Propofol is a short acting intravenous sedative which possesses analgesic properties at high doses. It is easily administered in the ICU setting. The short half-life (minutes) of the drug allows easy titration to the level of anesthesia required to avoid paralysis. Propofol has anti-seizure properties (frequently used to treat status epilepticus) and blocks pharyngeal and laryngeal reflexes. The drug does not accumulate in patients with renal or hepatic disease and does not impair gut motility (facilitating enteral nutrition). The primary side effects are vasodilation and hypotension, which can usually be corrected with intravenous fluid administration. Hyperlipidemia may also occur.

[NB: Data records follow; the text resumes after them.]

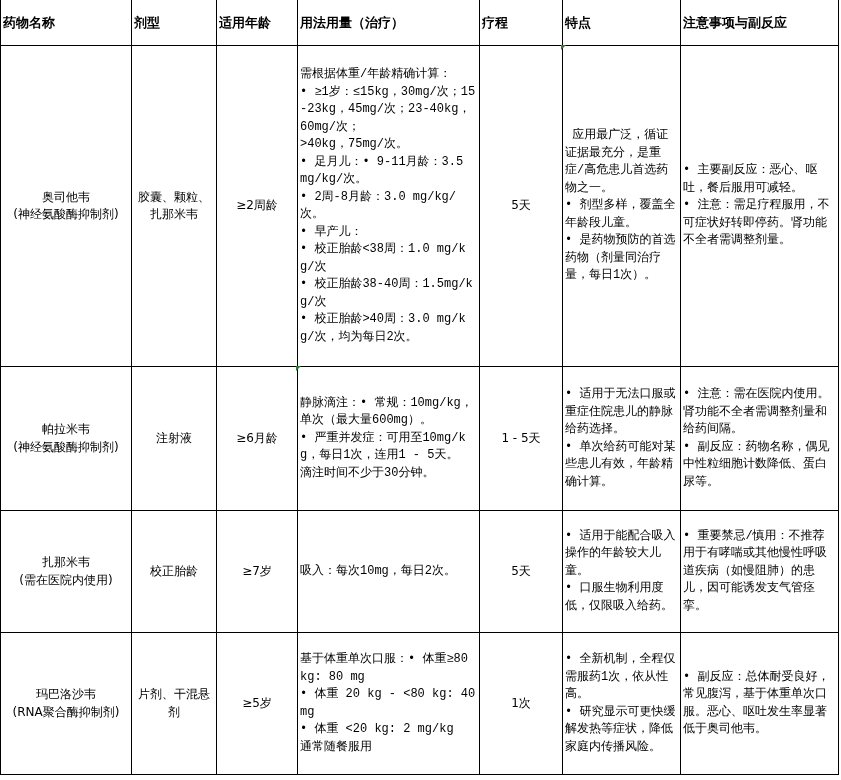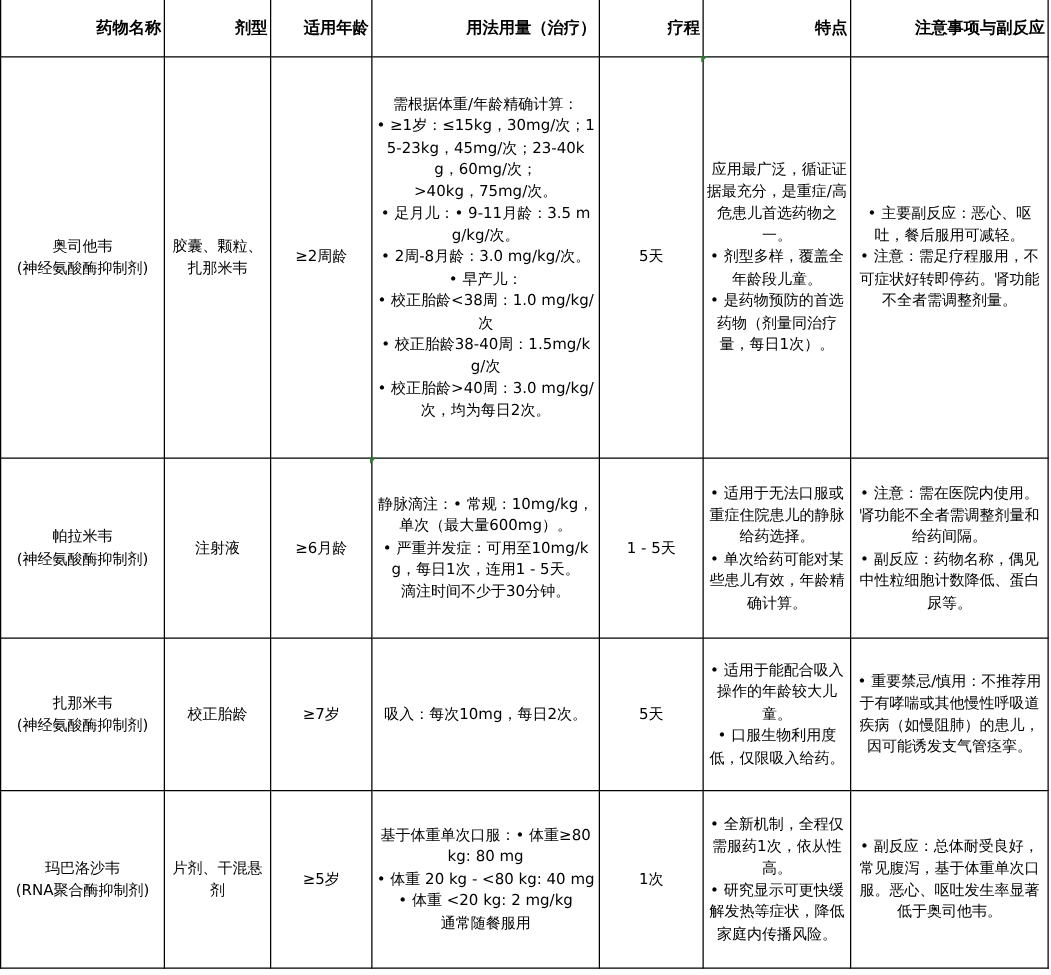--- a/index.html
+++ b/index.html
@@ -1,21 +1,21 @@
 <!DOCTYPE html>
 <html><head>
 <meta charset="utf-8">
 <style>
   html, body { margin:0; padding:0; background:#ffffff; }
   body { width:841px; height:780px; overflow:hidden; font-family:"DejaVu Sans", "Liberation Sans", sans-serif; color:#000; }
   table { border-collapse:collapse; table-layout:fixed; position:absolute; left:0; top:-1px; width:838px; }
   td, th { border:1.5px solid #000; padding:0 2px; font-size:12px; line-height:17.5px; vertical-align:middle; word-break:break-all; }
-  th { height:45px; font-weight:bold; font-size:13px; text-align:right; }
+  th { height:45px; font-weight:bold; font-size:13px; text-align:left; }
   td.c { text-align:center; }
-  td.l { text-align:center; }
+  td.l { text-align:left;font-family:Liberation Mono, monospace; }
   .cell-text { white-space:pre-wrap; }
   .mark { position:relative; }
   .mark::before { content:""; position:absolute; left:-2px; top:-1px; width:0; height:0; border-top:5px solid #2e7d32; border-right:5px solid transparent; }
 </style>
 </head>
 <body>
 
 <table>
   <colgroup>
     <col style="width:131px">
@@ -68,21 +68,21 @@
 • 严重并发症：可用至10mg/kg，每日1次，连用1 - 5天。
 滴注时间不少于30分钟。</td>
       <td class="c cell-text">1 - 5天</td>
       <td class="l cell-text">• 适用于无法口服或重症住院患儿的静脉给药选择。
 • 单次给药可能对某些患儿有效，年龄精确计算。</td>
       <td class="l cell-text">• 注意：需在医院内使用。肾功能不全者需调整剂量和给药间隔。
 • 副反应：药物名称，偶见中性粒细胞计数降低、蛋白尿等。</td>
     </tr>
     <tr style="height:122px">
       <td class="c cell-text">扎那米韦
-(神经氨酸酶抑制剂)</td>
+(需在医院内使用)</td>
       <td class="c cell-text">校正胎龄</td>
       <td class="c cell-text">≥7岁</td>
       <td class="l cell-text">吸入：每次10mg，每日2次。</td>
       <td class="c cell-text">5天</td>
       <td class="l cell-text">• 适用于能配合吸入操作的年龄较大儿童。
 • 口服生物利用度低，仅限吸入给药。</td>
       <td class="l cell-text">• 重要禁忌/慎用：不推荐用于有哮喘或其他慢性呼吸道疾病（如慢阻肺）的患儿，因可能诱发支气管痉挛。</td>
     </tr>
     <tr style="height:142px">
       <td class="c cell-text">玛巴洛沙韦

Previous studies support a bronchodilating action for propofol. Although airway resistance was not measured, clinical case reports of propofol administration to patients with status asthmaticus (₁₁) support a bronchodilating action. It has been reported to improve postoperative bronchospasm in two patients with COPD undergoing aortic valve surgery (₁₂). Gasparetto and Conti (₁₃) administered propofol or intralipid (the carrier for propofol) to patients with COPD during anesthesia and reported decreases in peak pressures, airway resistances, intrinsic positive end expiratory pressure, and dynamic compliance in the propofol group. Pizov et al (₁₄) evaluated the effect of propofol versus barbiturates on wheezing following intubation (ie. during induction). Wheezing occurred in 45% of patients using a thiobarbiturate, 26% using a oxybarbiturate, and 0% using propofol. Hirota et al (₁₅) evaluated the effect of propofol on airway diameter in dogs. Propofol increased airway diameter, an effect blocked by atropine. The authors concluded that propofol’s bronchodilating actions were mediated via anticholinergic effects. Pedersen et al (₁₆) evaluated the effect of propofol and ketamine on isolated guinea-pig tracheal perparations. Both agents produced tracheal relaxation and inhibited contractions induced by carbachol, histamine, prostaglandin F2-alpha, and potassium.

There are rare reports of bronchospasm occurring in patients receiving propofol. To our knowledge, most episodes occurred during discontinuation of propofol. In addition, there have been a number of recent reports of propofol-induced bronchospasm occurring in patients receiving the sulfite containing propofol preparation rather than the EDTA containing propofol preparation. The sulfites may have induced bronchospasm.

In conclusion, we present two cases which demonstrate that propofol decreases airway resistance in patients with bronchospasm who require mechanical ventilation. Our experience to date with this agent suggests that it may be useful in the management of patients with severe bronchospasm. We believe that a prospective randomized clinical trial comparing propofol with benzodiazepines in the management of bronchospastic disease requiring mechanical ventilation is warranted.